YOUR INSTRUCTIONS >> Copy out exactly, from the entries that follow, the line holding "none -> <div>0/0</div>", the line holding "de la Progression", and all lines between them, but no pictures.

INPUT FOR THIS TASK >>
*** Block opens ***
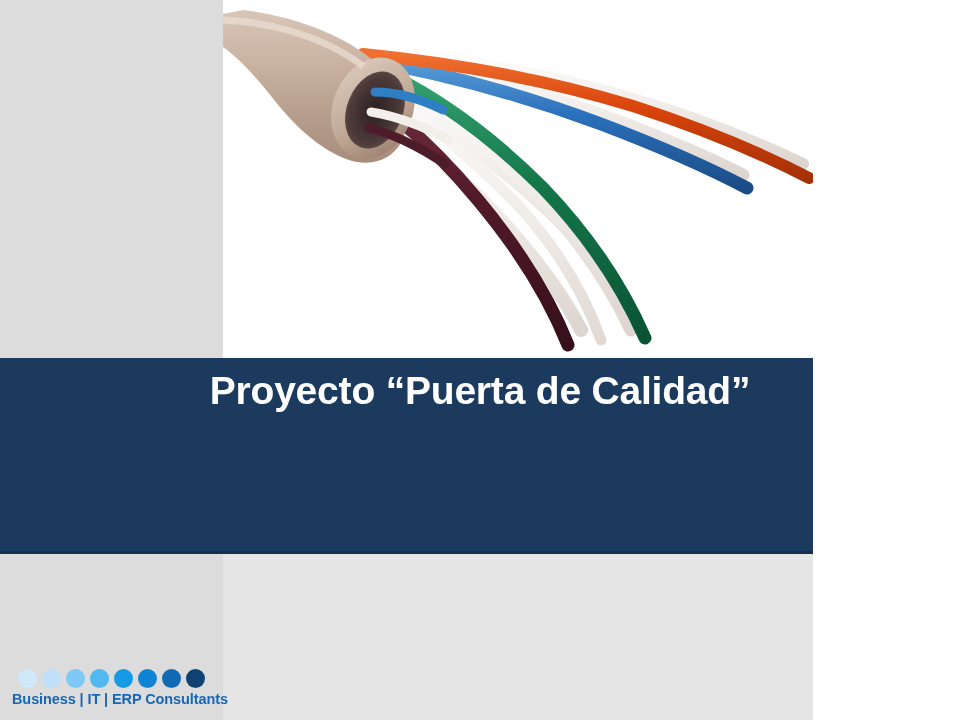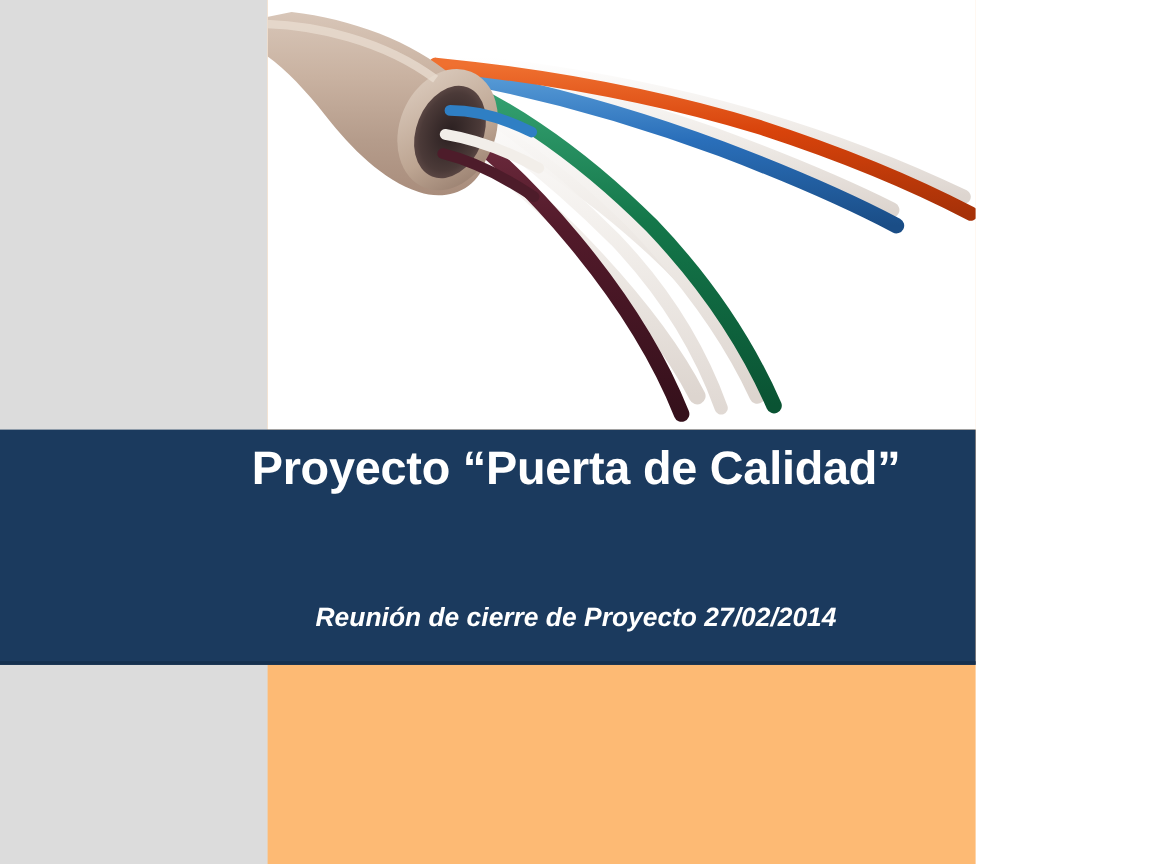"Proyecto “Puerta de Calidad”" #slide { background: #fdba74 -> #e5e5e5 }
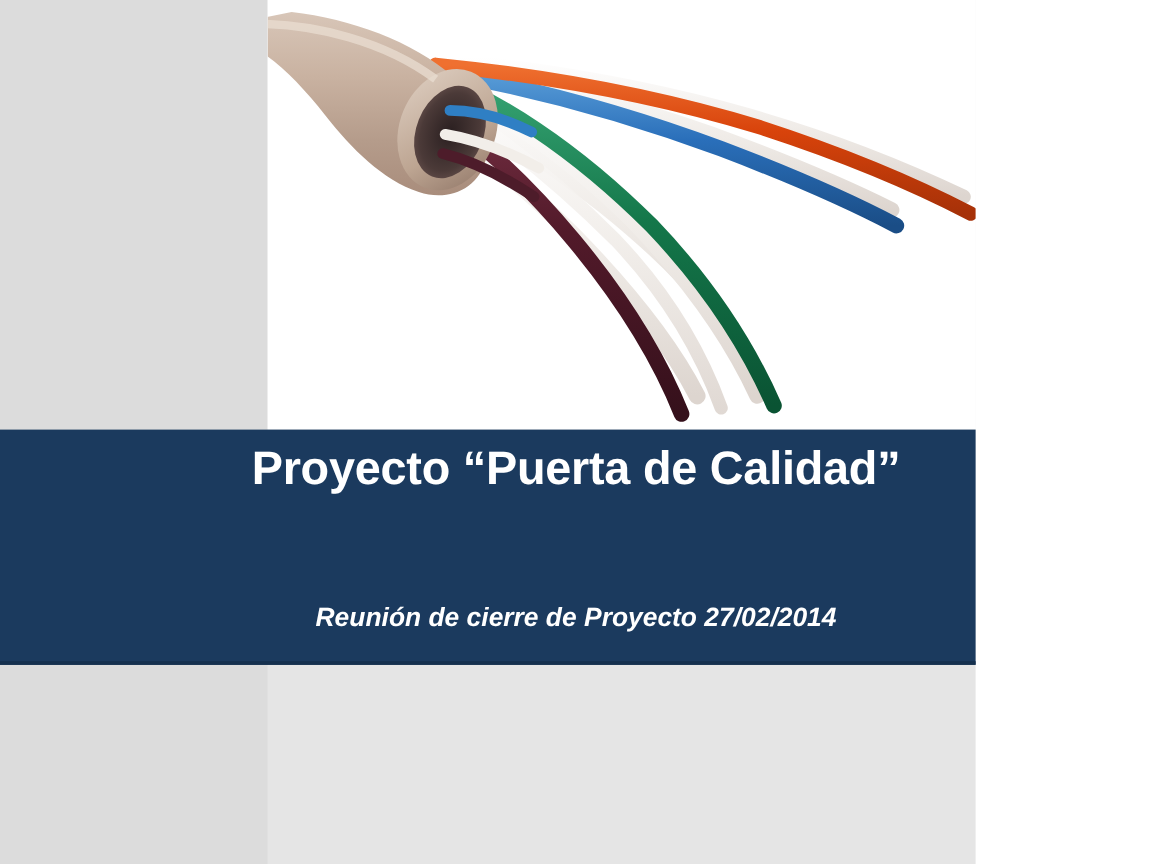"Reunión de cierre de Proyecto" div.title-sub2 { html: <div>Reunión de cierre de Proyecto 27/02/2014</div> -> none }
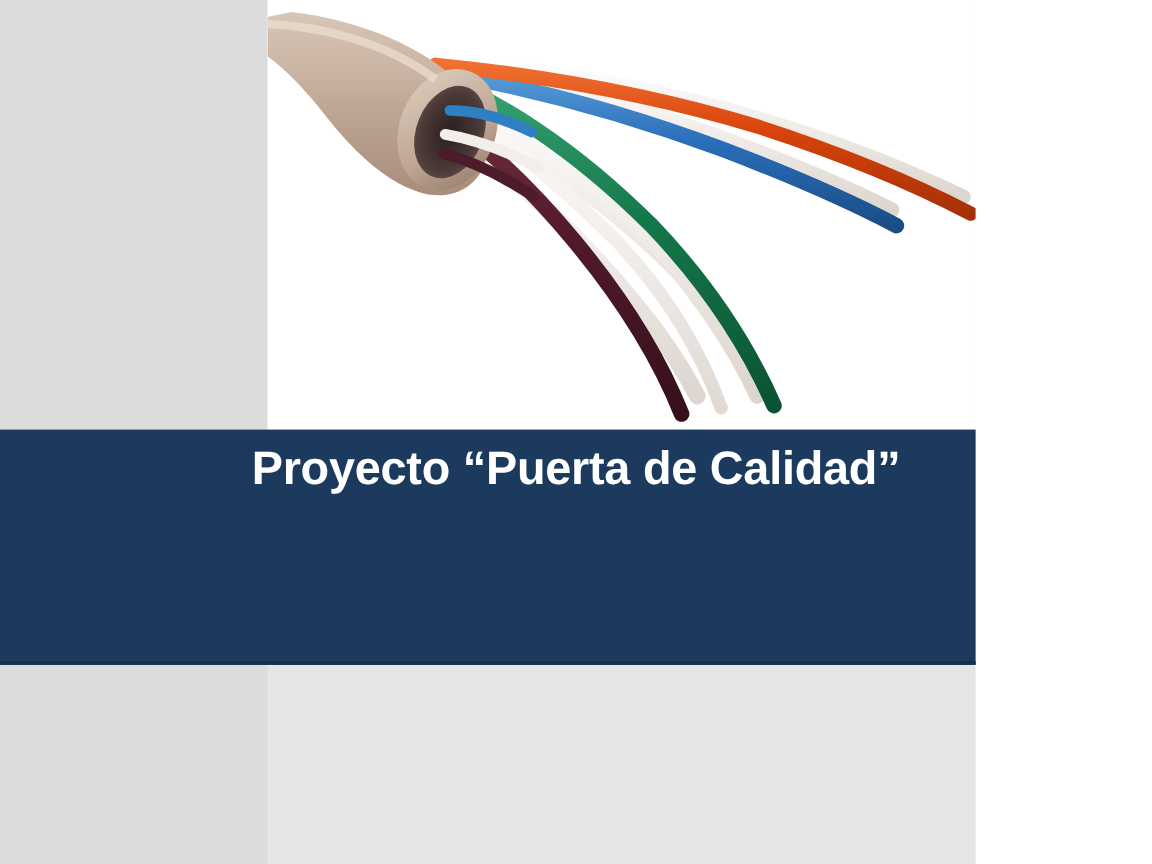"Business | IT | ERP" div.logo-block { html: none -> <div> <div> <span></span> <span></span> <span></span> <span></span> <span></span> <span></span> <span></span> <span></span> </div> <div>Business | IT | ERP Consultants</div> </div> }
*** Block closes ***
*** Block opens ***
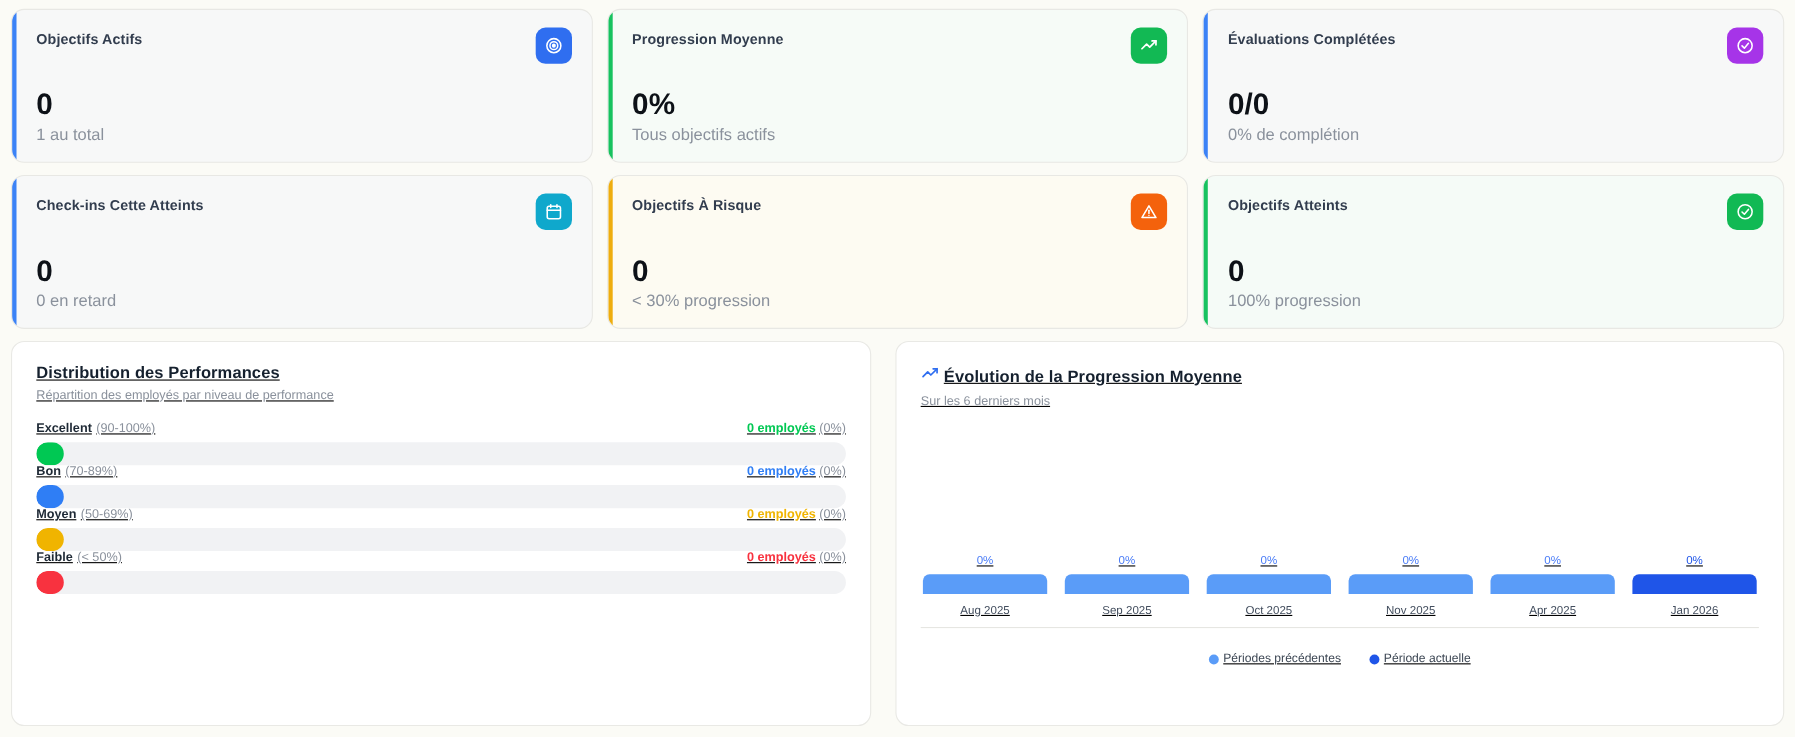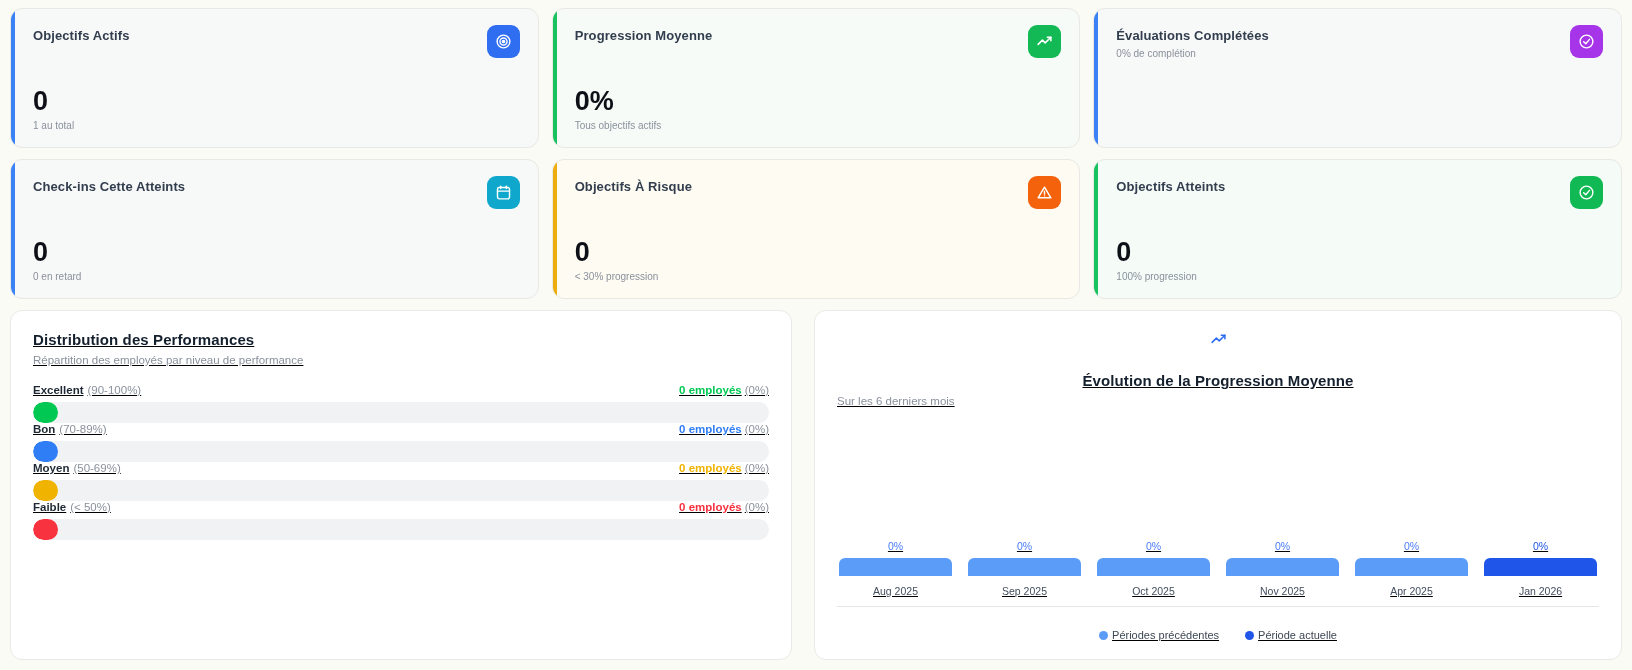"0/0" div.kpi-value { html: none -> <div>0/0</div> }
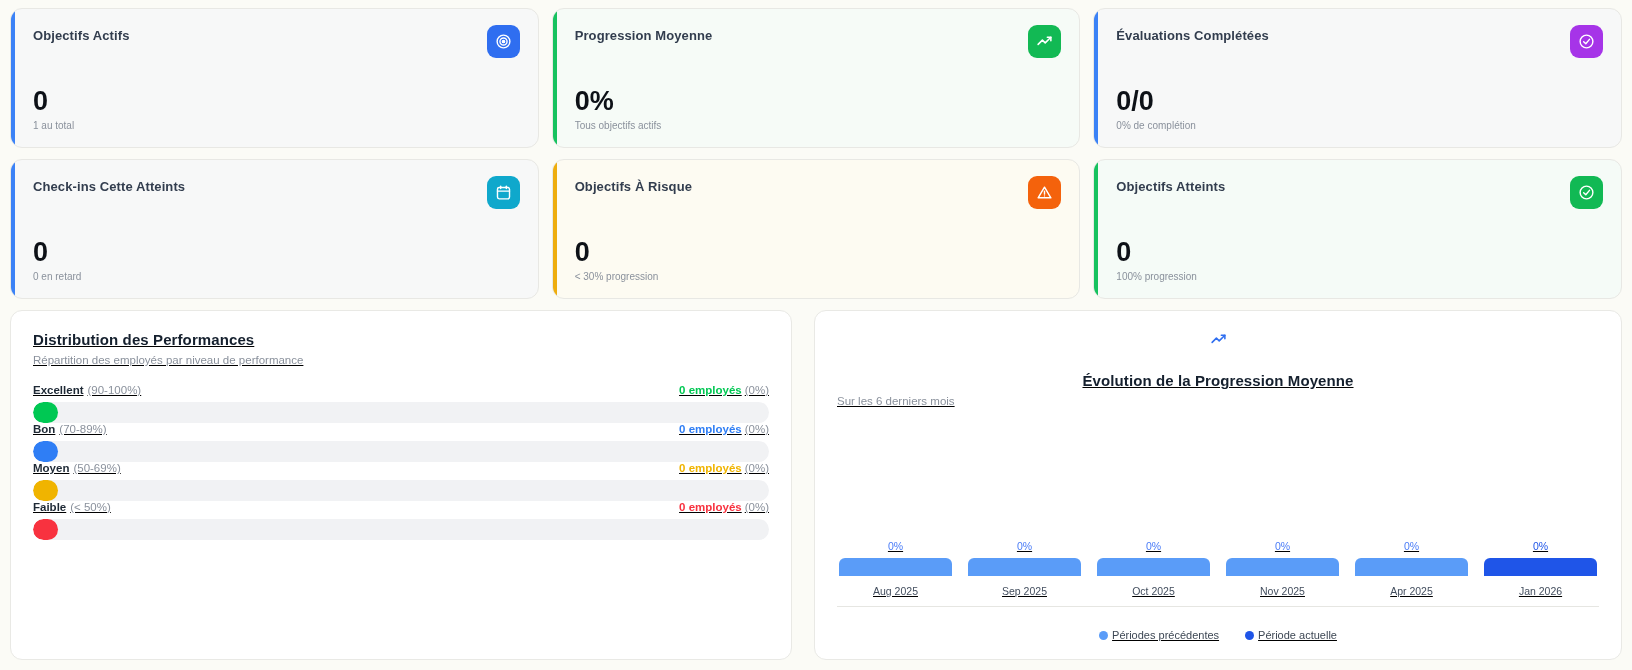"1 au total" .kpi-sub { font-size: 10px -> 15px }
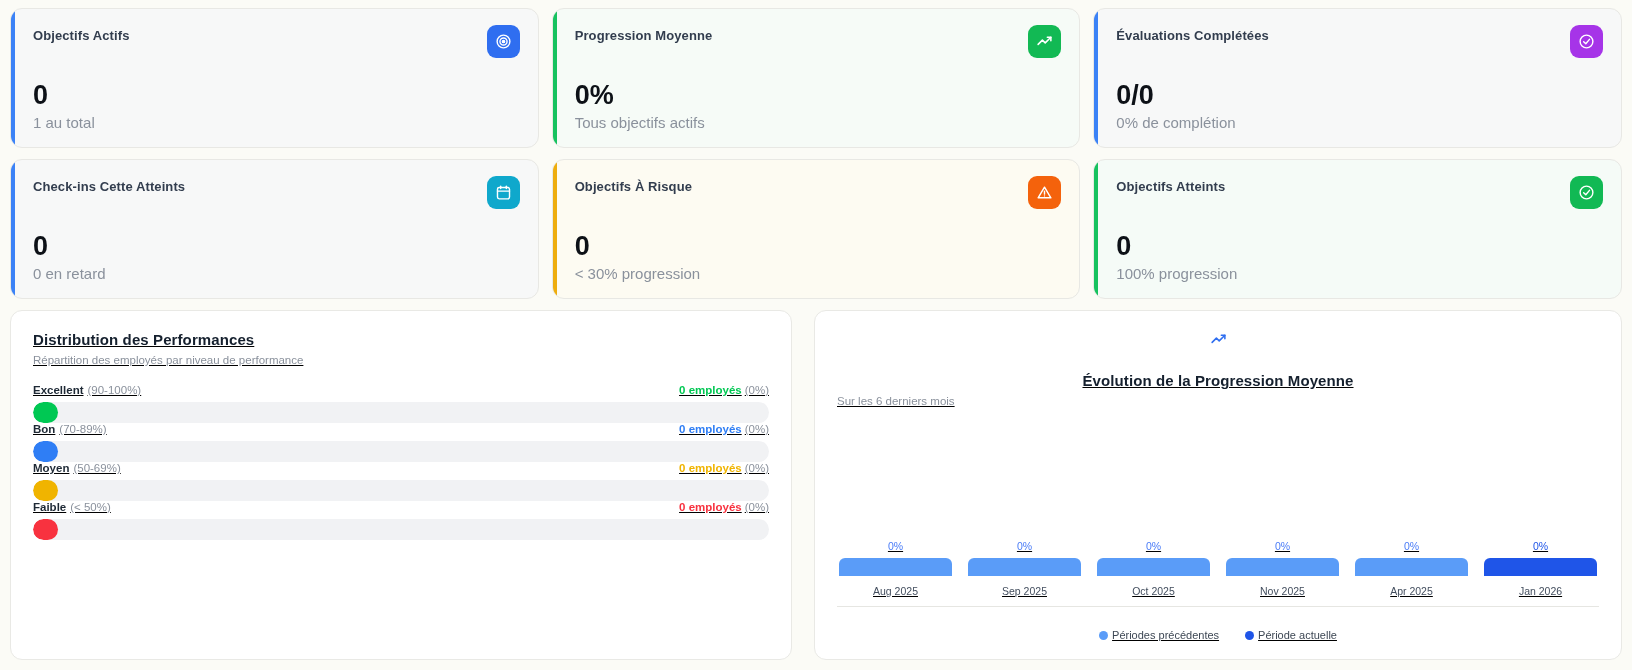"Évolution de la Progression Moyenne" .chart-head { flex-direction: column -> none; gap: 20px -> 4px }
*** Block closes ***
SOLVED EXERCISE >>
"0/0" div.kpi-value { html: none -> <div>0/0</div> }
"1 au total" .kpi-sub { font-size: 10px -> 15px }
"Évolution de la Progression Moyenne" .chart-head { flex-direction: column -> none; gap: 20px -> 4px }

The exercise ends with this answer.